インドアゴルフ施設で併せて整備したい書類
写真・動画撮影同意書だけではなく、次の書類も整備しておくことで施設運営をより安全に行えます。
- 施設利用同意書
- 会員規約
- 無人店舗利用規約
- 予約利用に関する同意書
- 個人レッスン契約書
- グループレッスン契約書
- プライバシーポリシー
- 防犯カメラ利用規程
これらを組み合わせることで、利用ルールや個人情報、撮影データの管理体制を総合的に整備できます。
まとめ
写真・動画撮影同意書(インドアゴルフ)は、施設内で撮影した写真や動画を安心して活用するために欠かせない書類です。撮影目的や利用範囲、掲載媒体、肖像権、利用停止の方法などを事前に明確化することで、利用者との信頼関係を築きながら、ホームページやSNS、広告などで効果的な情報発信を行うことができます。
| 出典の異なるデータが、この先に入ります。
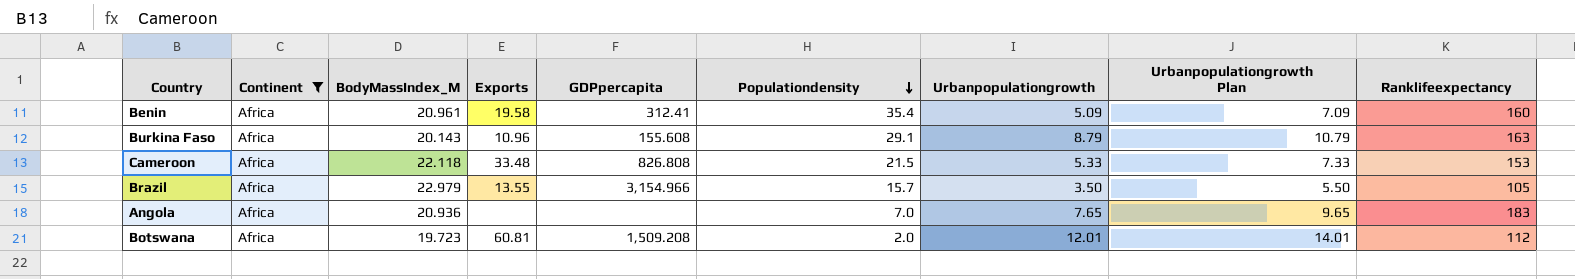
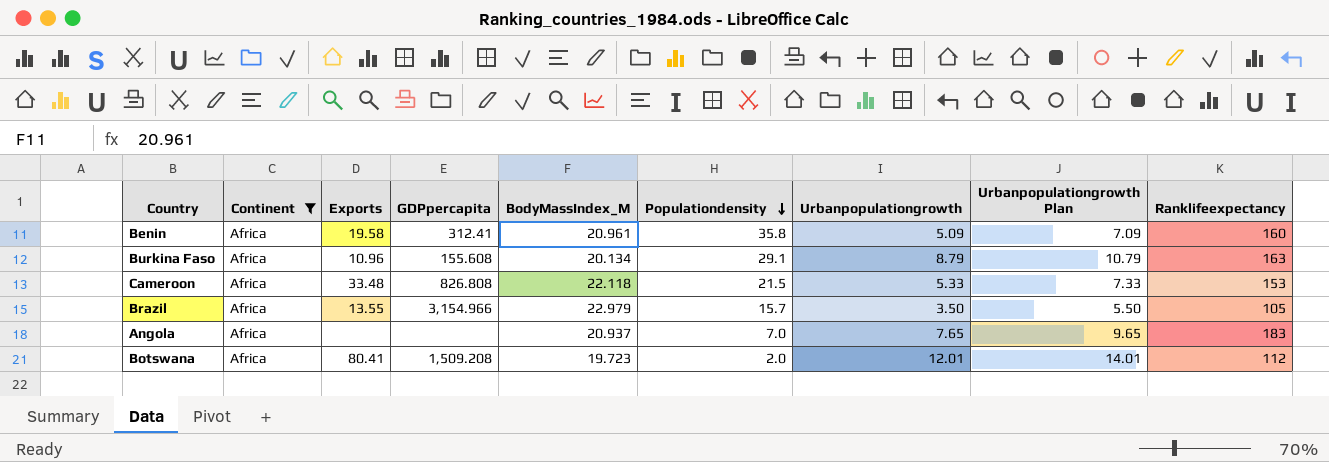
column BodyMassIndex_M | position: 3 -> 5
Benin | Populationdensity: 35.4 -> 35.8
Burkina Faso | BodyMassIndex_M: 20.143 -> 20.134
Angola | BodyMassIndex_M: 20.936 -> 20.937
Botswana | Exports: 60.81 -> 80.41

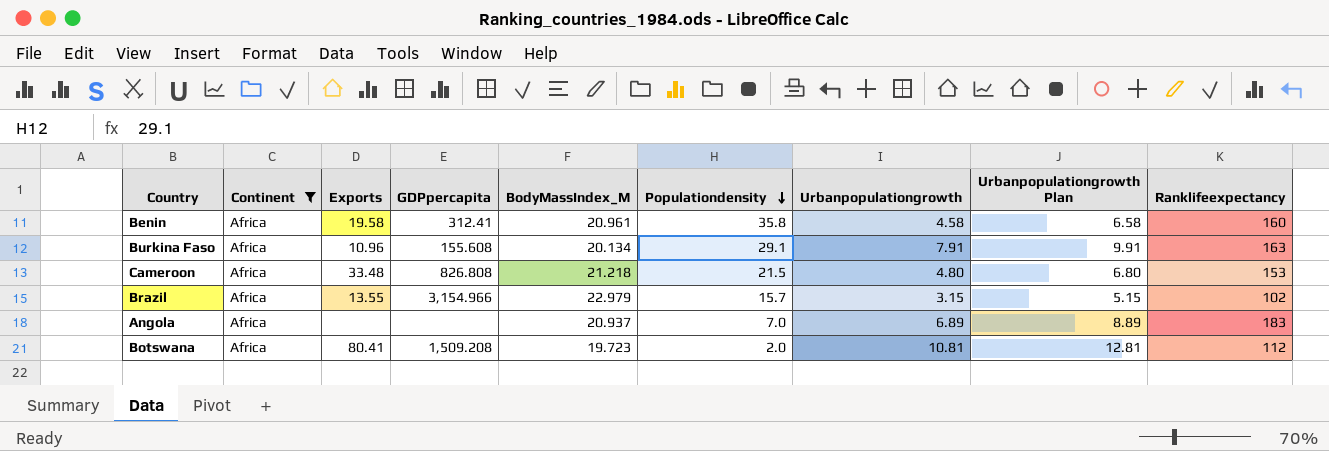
Benin | Urbanpopulationgrowth: 5.09 -> 4.58
Benin | Urbanpopulationgrowth Plan: 7.09 -> 6.58
Burkina Faso | Urbanpopulationgrowth: 8.79 -> 7.91
Burkina Faso | Urbanpopulationgrowth Plan: 10.79 -> 9.91
Cameroon | BodyMassIndex_M: 22.118 -> 21.218
Cameroon | Urbanpopulationgrowth: 5.33 -> 4.80
Cameroon | Urbanpopulationgrowth Plan: 7.33 -> 6.80
Brazil | Urbanpopulationgrowth: 3.50 -> 3.15
Brazil | Urbanpopulationgrowth Plan: 5.50 -> 5.15
Brazil | Ranklifeexpectancy: 105 -> 102
Angola | Urbanpopulationgrowth: 7.65 -> 6.89
Angola | Urbanpopulationgrowth Plan: 9.65 -> 8.89
Botswana | Urbanpopulationgrowth: 12.01 -> 10.81
Botswana | Urbanpopulationgrowth Plan: 14.01 -> 12.81

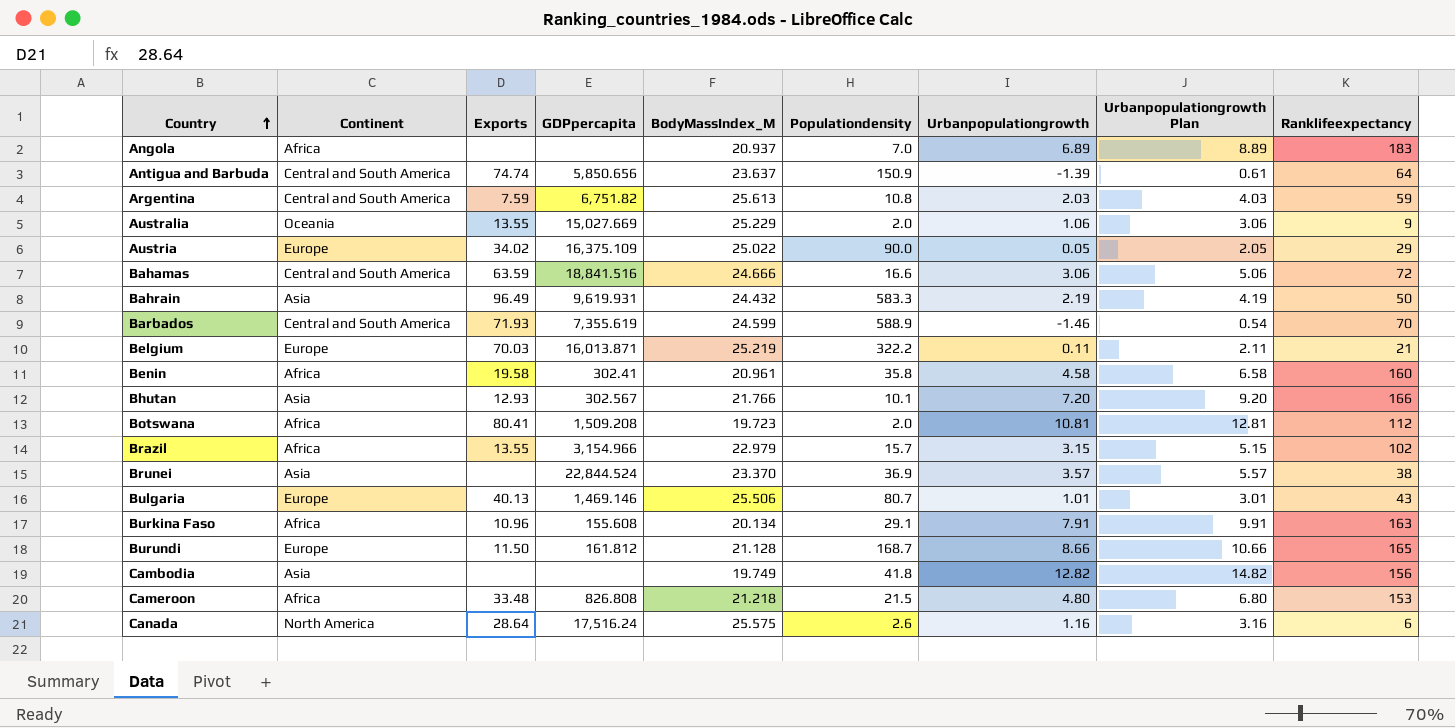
filter: Continent = Africa -> none
row order: Populationdensity descending -> Country ascending
Benin | GDPpercapita: 312.41 -> 302.41

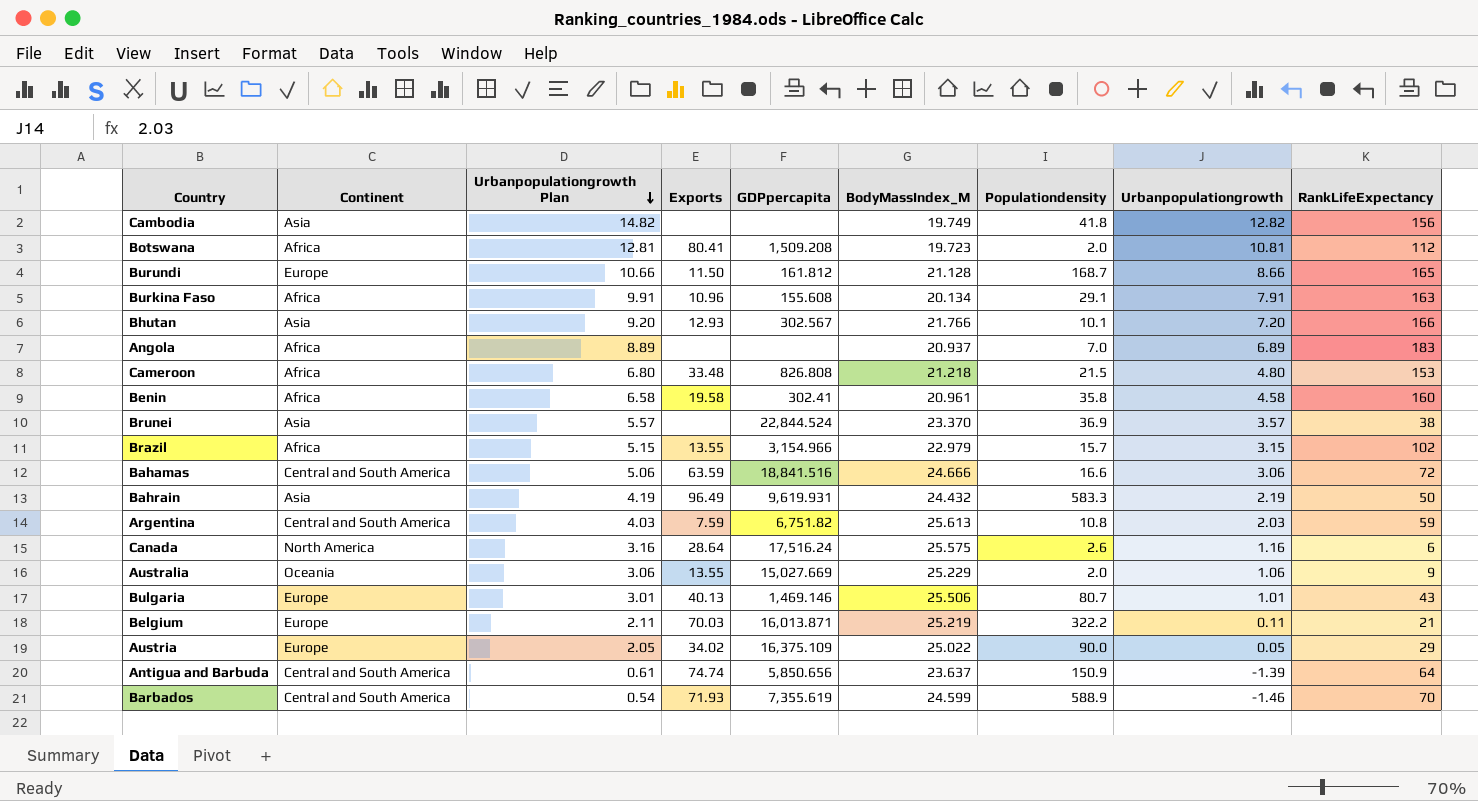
row order: Country ascending -> Urbanpopulationgrowth Plan descending
column Urbanpopulationgrowth Plan | position: 8 -> 3
column name: Ranklifeexpectancy -> RankLifeExpectancy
近年はインドアゴルフ施設でも動画マーケティングやSNS集客が一般的になっているため、撮影に関するルールを適切に整備することは、トラブル防止だけでなく施設運営の信頼性向上にもつながります。また、施設利用同意書や会員規約、プライバシーポリシーなど関連書類との整合性を図り、運営体制全体を整備することで、より安心・安全なサービス提供を実現できるでしょう。